Adam was walking round the garden one day looking miserable. God said to him, “What’s wrong with you?” Adam said “I’m lonely, I’ve got nothing to do, I’ve named all the animals and I’m bored.” So God said, “I could make you a woman if you like.” Adam replied, “What would that be like?”

“Well”, said the LORD, “she’d be kind of like you but kind of different. She’d be very beautiful and just looking at her would knock your socks off. If she kissed you you’d think you were going to faint. You’d find her ravishing, gorgeous, amazing. She would think you were the centre of the universe. She’d passionately love you, bear children for you, cook and clean for you. She’d get up in the night if the kids cried, she’d never complain about how little you do, if you ever had an argument she would apologise and say it must have been her fault.”

“Wow”, replied Adam. “That sounds fantastic.
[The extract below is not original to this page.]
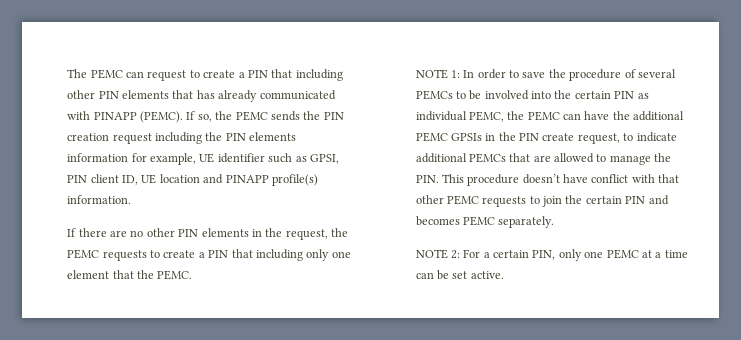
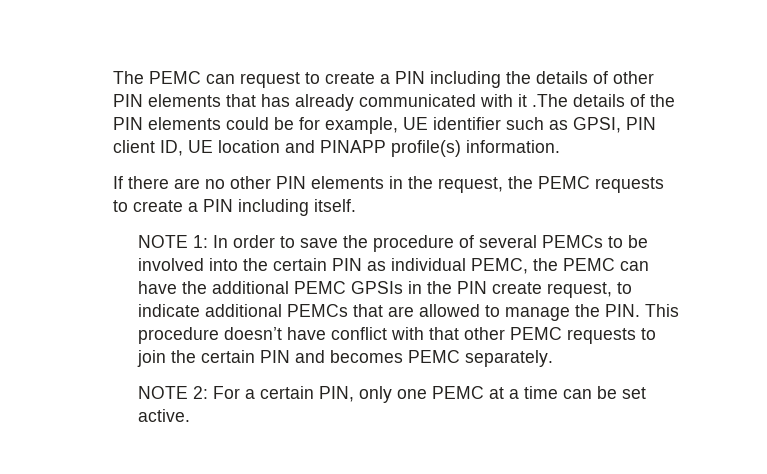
- The PEMC can request to create a PIN that including other PIN elements that has already communicated with PINAPP (PEMC). If so, the PEMC sends the PIN creation request including the PIN elements information for example, UE identifier such as GPSI, PIN client ID, UE location and PINAPP profile(s) information.
+ The PEMC can request to create a PIN including the details of other PIN elements that has already communicated with it .The details of the PIN elements could be for example, UE identifier such as GPSI, PIN client ID, UE location and PINAPP profile(s) information.
- If there are no other PIN elements in the request, the PEMC requests to create a PIN that including only one element that the PEMC.
+ If there are no other PIN elements in the request, the PEMC requests to create a PIN including itself.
I bet a woman like that would be very expensive.” “You better believe it”, said the Lord, “She’d cost you an arm and a leg.” “An arm and a leg?”, replied Adam. “Tell me, what could I get for a rib?” And that’s where all the trouble started.

Joke #6

Did you hear about the Texas Teacher who was helping one of her kindergarten students put on his cowboy boots? He asked for help and she could see why. Even with her pulling and him pushing, the little boots still didn’t want to go on. Finally, when the second boot was on, she had worked up a sweat.

She almost cried when the little boy said, “Teacher, they’re on the wrong feet.” She looked and sure enough, they were. It wasn’t any easier pulling the boots off than it was putting them on. She managed to keep her cool as together they worked to get the boots back on – this time on the right feet.

He then announced, “These aren’t my boots.” She bit her tongue rather than get right in his face and scream, “Why didn’t you say so?” like she wanted to. And, once again she struggled to help him pull the ill-fitting boots off his little feet. No sooner they got the boots off and he said, “They’re my brother’s boots. My Mom made me wear ‘em.”

Now she didn’t know if she should laugh or cry. But, she mustered up the grace and courage she had left to wrestle the boots on his feet again. Helping him into his coat, she asked, “Now, where are your mittens?” He said, “I stuffed ‘em in the toes of my boots.”

Her trial starts next month.

(Thanks to Phil Baker for this).

Joke #5

Q. What did the Zen master say to the guy at the hotdog stand?

A. Make me one with everything

Joke #4

A couple was arranging for their wedding, and asked the bakery to inscribe the wedding cake with 1 John 4:18 which reads There is no fear in love, but perfect love casts out fear.

The bakery evidently lost, smudged or otherwise misread the noted reference, and beautifully inscribed on the cake John 4:18 … for you have had five husbands, and the man you have now is not your husband.